**Data excerpts:**
[Start of section]
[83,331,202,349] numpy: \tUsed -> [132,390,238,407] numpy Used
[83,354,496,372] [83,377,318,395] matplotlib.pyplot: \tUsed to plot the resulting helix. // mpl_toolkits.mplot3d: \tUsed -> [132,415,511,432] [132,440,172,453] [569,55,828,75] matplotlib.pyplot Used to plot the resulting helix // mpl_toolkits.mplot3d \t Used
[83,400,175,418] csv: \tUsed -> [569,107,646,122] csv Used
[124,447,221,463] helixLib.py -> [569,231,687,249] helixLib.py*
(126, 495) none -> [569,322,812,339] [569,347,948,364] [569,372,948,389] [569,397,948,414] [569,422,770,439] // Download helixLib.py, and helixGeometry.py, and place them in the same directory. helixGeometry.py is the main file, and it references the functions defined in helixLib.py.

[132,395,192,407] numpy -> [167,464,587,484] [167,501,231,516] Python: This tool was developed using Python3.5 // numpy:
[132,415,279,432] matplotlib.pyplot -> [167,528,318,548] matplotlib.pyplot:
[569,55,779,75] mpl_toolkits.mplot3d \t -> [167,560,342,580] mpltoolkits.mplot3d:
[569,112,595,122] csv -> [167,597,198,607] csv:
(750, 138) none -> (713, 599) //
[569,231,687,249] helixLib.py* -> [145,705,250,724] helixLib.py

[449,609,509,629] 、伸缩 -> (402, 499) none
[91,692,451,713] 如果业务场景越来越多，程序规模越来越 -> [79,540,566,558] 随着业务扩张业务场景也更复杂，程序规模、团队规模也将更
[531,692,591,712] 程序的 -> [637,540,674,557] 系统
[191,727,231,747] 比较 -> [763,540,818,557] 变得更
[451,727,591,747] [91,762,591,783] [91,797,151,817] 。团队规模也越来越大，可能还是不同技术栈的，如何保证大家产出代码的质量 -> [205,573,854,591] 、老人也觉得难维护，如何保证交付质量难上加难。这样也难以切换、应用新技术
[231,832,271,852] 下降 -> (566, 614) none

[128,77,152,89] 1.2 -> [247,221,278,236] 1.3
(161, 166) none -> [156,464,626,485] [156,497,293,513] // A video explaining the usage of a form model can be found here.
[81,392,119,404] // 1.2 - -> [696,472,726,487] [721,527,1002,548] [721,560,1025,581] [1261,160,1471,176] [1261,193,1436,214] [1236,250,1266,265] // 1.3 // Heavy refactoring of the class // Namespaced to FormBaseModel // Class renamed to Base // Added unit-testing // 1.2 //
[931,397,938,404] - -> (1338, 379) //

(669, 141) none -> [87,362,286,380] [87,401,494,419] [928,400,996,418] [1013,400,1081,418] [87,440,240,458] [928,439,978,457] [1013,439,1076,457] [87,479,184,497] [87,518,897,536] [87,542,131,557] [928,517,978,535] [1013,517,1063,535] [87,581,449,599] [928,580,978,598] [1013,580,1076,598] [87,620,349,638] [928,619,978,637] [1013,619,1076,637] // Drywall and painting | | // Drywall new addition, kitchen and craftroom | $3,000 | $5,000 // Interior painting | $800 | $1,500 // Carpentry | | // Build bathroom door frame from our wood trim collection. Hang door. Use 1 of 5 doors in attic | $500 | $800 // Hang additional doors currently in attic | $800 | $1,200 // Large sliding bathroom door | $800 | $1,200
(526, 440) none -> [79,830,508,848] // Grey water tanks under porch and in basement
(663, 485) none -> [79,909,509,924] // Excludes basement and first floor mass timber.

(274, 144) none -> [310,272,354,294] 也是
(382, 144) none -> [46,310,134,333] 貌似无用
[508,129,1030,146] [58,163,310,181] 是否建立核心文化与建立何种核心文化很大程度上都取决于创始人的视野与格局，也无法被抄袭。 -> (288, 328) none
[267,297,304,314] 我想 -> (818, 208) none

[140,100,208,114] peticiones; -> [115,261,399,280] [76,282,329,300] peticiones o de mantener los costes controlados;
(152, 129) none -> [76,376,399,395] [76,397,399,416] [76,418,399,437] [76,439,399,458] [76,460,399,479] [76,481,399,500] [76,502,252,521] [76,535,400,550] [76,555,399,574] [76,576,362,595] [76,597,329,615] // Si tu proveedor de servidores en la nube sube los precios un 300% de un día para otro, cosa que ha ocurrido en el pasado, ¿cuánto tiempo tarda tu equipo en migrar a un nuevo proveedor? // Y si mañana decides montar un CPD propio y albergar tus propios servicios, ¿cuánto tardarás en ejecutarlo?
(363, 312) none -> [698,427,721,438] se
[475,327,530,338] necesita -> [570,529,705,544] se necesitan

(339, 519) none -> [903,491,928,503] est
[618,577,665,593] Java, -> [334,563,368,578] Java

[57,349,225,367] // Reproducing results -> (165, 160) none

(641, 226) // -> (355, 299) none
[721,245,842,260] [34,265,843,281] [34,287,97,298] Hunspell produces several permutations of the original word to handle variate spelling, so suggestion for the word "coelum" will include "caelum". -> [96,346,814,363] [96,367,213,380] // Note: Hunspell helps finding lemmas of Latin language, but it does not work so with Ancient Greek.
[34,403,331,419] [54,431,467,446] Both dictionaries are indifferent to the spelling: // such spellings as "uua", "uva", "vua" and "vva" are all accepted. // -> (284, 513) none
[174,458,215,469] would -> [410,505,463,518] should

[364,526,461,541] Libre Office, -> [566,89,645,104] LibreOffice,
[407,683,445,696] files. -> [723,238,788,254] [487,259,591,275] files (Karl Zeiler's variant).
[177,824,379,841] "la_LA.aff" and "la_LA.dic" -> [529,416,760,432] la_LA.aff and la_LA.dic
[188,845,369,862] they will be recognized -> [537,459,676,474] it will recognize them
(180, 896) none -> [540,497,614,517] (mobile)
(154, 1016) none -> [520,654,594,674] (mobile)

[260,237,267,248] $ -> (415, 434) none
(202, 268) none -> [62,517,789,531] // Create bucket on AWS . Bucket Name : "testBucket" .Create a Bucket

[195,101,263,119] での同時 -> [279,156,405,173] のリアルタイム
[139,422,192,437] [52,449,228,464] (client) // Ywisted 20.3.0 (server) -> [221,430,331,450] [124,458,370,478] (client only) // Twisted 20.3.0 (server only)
[End of section]
What you return should be exactly the lines above, starting at the one with "(152, 129) none" and ending at the one with "[364,526,461,541] Libre Office, ->", and nothing else.

**Written solution:**
(152, 129) none -> [76,376,399,395] [76,397,399,416] [76,418,399,437] [76,439,399,458] [76,460,399,479] [76,481,399,500] [76,502,252,521] [76,535,400,550] [76,555,399,574] [76,576,362,595] [76,597,329,615] // Si tu proveedor de servidores en la nube sube los precios un 300% de un día para otro, cosa que ha ocurrido en el pasado, ¿cuánto tiempo tarda tu equipo en migrar a un nuevo proveedor? // Y si mañana decides montar un CPD propio y albergar tus propios servicios, ¿cuánto tardarás en ejecutarlo?
(363, 312) none -> [698,427,721,438] se
[475,327,530,338] necesita -> [570,529,705,544] se necesitan

(339, 519) none -> [903,491,928,503] est
[618,577,665,593] Java, -> [334,563,368,578] Java

[57,349,225,367] // Reproducing results -> (165, 160) none

(641, 226) // -> (355, 299) none
[721,245,842,260] [34,265,843,281] [34,287,97,298] Hunspell produces several permutations of the original word to handle variate spelling, so suggestion for the word "coelum" will include "caelum". -> [96,346,814,363] [96,367,213,380] // Note: Hunspell helps finding lemmas of Latin language, but it does not work so with Ancient Greek.
[34,403,331,419] [54,431,467,446] Both dictionaries are indifferent to the spelling: // such spellings as "uua", "uva", "vua" and "vva" are all accepted. // -> (284, 513) none
[174,458,215,469] would -> [410,505,463,518] should

[364,526,461,541] Libre Office, -> [566,89,645,104] LibreOffice,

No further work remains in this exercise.